Thursday, June 28, 2012

Style

When I first arrived in Salzburg in October of 2008 I was miserable. I left shorts and t-shirt weather and for the first time in 12 years was required to wear a peacoat. I remember thinking “but its only October, doesn’t it start to get cold after Thanksgiving?” I grew up watching all these Lifetime movies of girls wearing lovely fall coats, walking in fields of red and yellow fallen leaves, and there I was bundled up, misguided, never exposing more than a centimeter of skin.

When my first winter rolled around I was shocked. How could it possibly get any colder? When would this bitter cold go away? Why was I always so sleepy? These were all things that I hated, time taught me, however, to appreciate them.

When spring finally arrived, I say finally because five months of snow was unbearable, I blossomed like all the flowers. Skirts, dresses, and tanktops were being dusted off and placed at the front of the closet, while all the winter clothes were pushed into boxes and hidden in a dark attic, where they belonged in my opinion.

Spring, however, introduced me to a whole other sight: women in Dirndls and men in Lederhosen. I hope not to offend anyone, but my naïve 2008-self thought it was all one big joke. I knew that this was the traditional garb of Austrians, but I couldn’t believe that the younger generation wore them and— did so with pride. I was arrogant and looked down on them, but year after year I started recognizing dirndls as an early sign of spring.

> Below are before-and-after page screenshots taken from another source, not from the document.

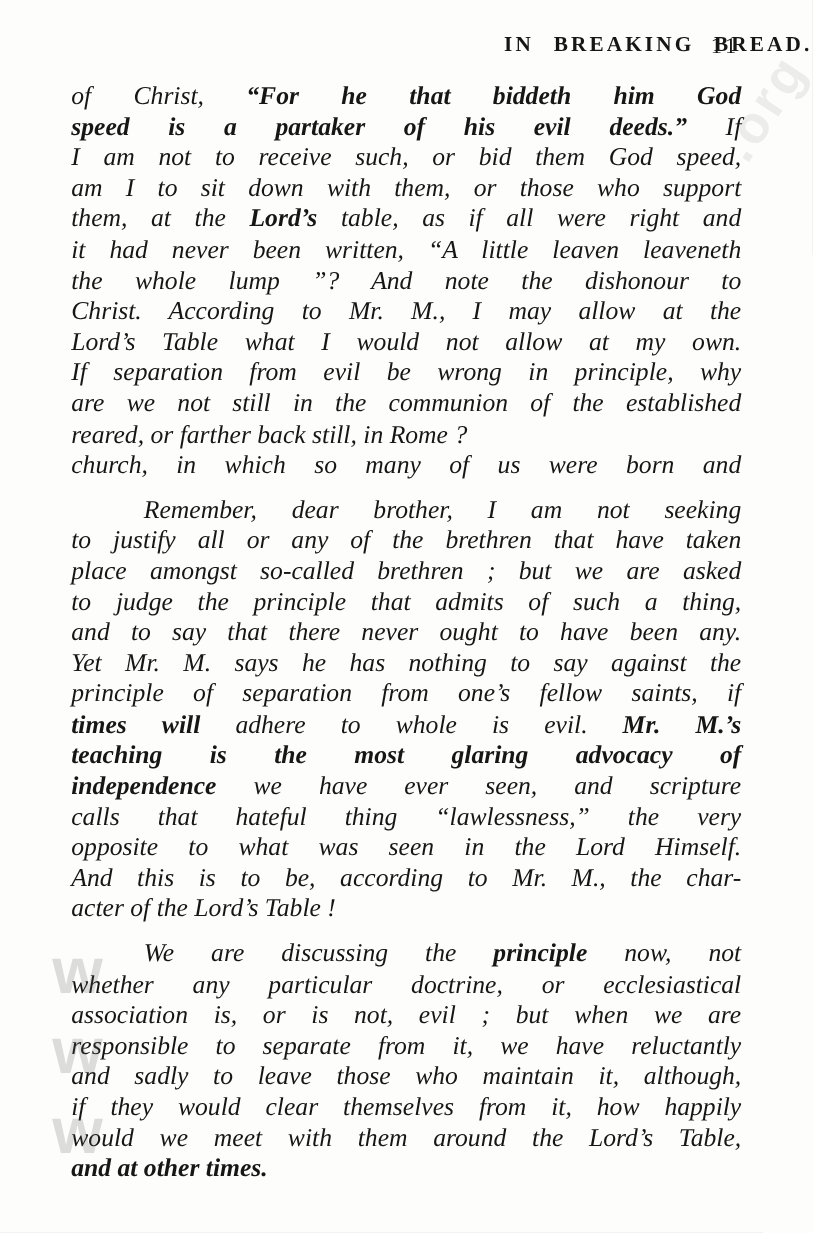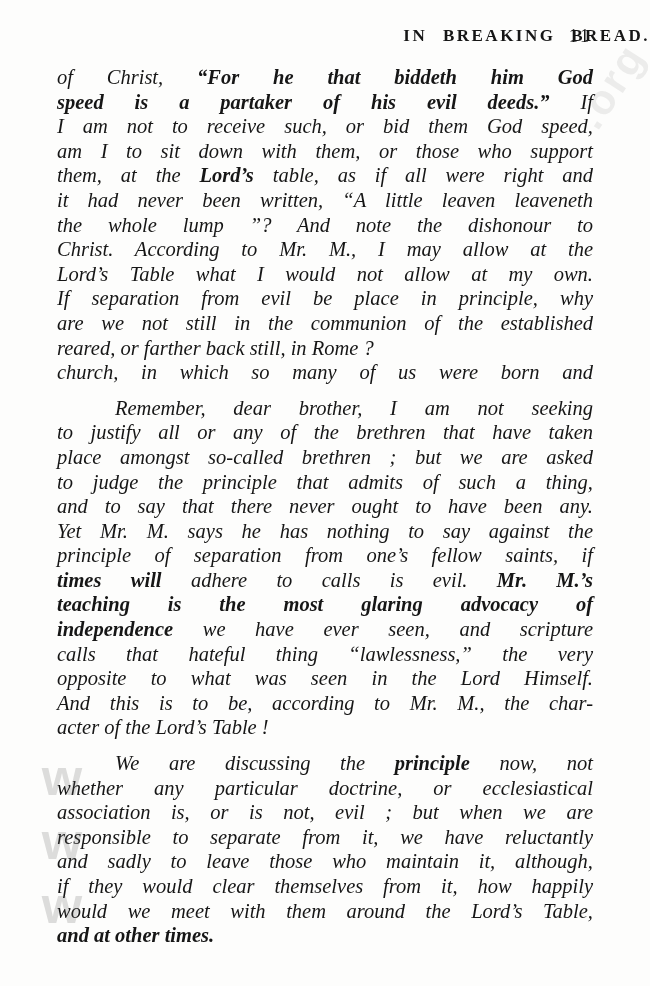--- a/index.html
+++ b/index.html
@@ -70,7 +70,7 @@
         <div class="line"><span>the whole lump&nbsp;”?  And note the dishonour to</span></div>
         <div class="line"><span>Christ.  According to Mr. M., I may allow at the</span></div>
         <div class="line"><span>Lord’s Table what I would not allow at my own.</span></div>
-        <div class="line"><span>If separation from evil be place in principle, why</span></div>
+        <div class="line"><span>If separation from evil be wrong in principle, why</span></div>
         <div class="line"><span>are we not still in the communion of the established</span></div>
         <div class="line line-last"><span>reared, or farther back still, in Rome&nbsp;?</span></div>
         <div class="line"><span>church, in which so many of us were born and</span></div>

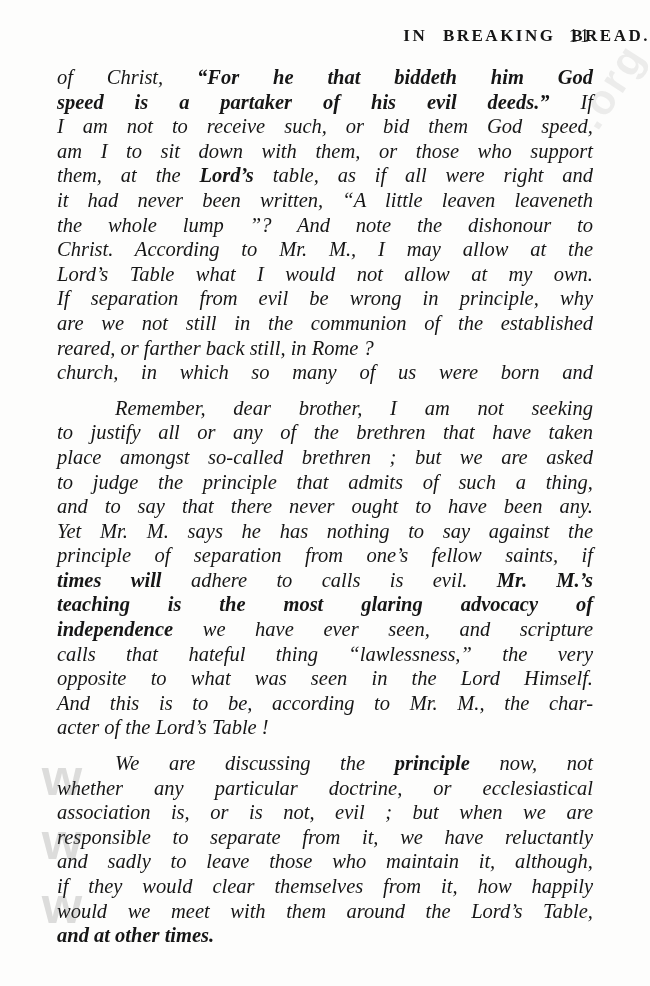--- a/index.html
+++ b/index.html
@@ -83,7 +83,7 @@
         <div class="line"><span>and to say that there never ought to have been any.</span></div>
         <div class="line"><span>Yet Mr. M. says he has nothing to say against the</span></div>
         <div class="line"><span>principle of separation from one’s fellow saints, if</span></div>
-        <div class="line"><b>times will</b><span> adhere to calls is evil.  </span><b>Mr. M.’s</b></div>
+        <div class="line"><b>times will</b><span> adhere to whole is evil.  </span><b>Mr. M.’s</b></div>
         <div class="line"><b>teaching is the most glaring advocacy of</b></div>
         <div class="line"><b>independence</b><span> we have ever seen, and scripture</span></div>
         <div class="line"><span>calls that hateful thing “lawlessness,” the very</span></div>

I, however, had a huge issue with seeing past the dirndls. With my Northern California feminist-hippy mindset I thought the pushed up lady bits was a tad bit tacky. I could clearly picture a beer hall filled with drunken men in lederhosen harassing the poor beer-maidens in their dirndls, lowering them onto their laps, as specks of spittle would fall onto their lacey blouses. That was until I lost my dirndl-virginity.

This past April, I was invited to a “Traditional-Freak” wedding, which meant you could either dress in traditional Austrian clothing or Goth. I’ve got some weird friends. The whole “Dressing Up Adna” turned into such a spectacle for my Austrian friends. Lady bits were pushed around, extra makeup was being added, braids were braided, the whole shebang. I thought I would hate it. I thought I wouldn’t be able to breathe. I thought my lady bits would fall out; on the contrary, everything stayed in place and breathing was only semi-hard, as a result, I ended up loving the whole experience.

Because of my experience at the wedding I became a lot more open-minded to traditional dresses and soon after realized that it could’ve been much worse; I could’ve decided to study in Macedonia:

Could you imagine all those layers and metal in the spring? I’d wear a dirndl any day of the week.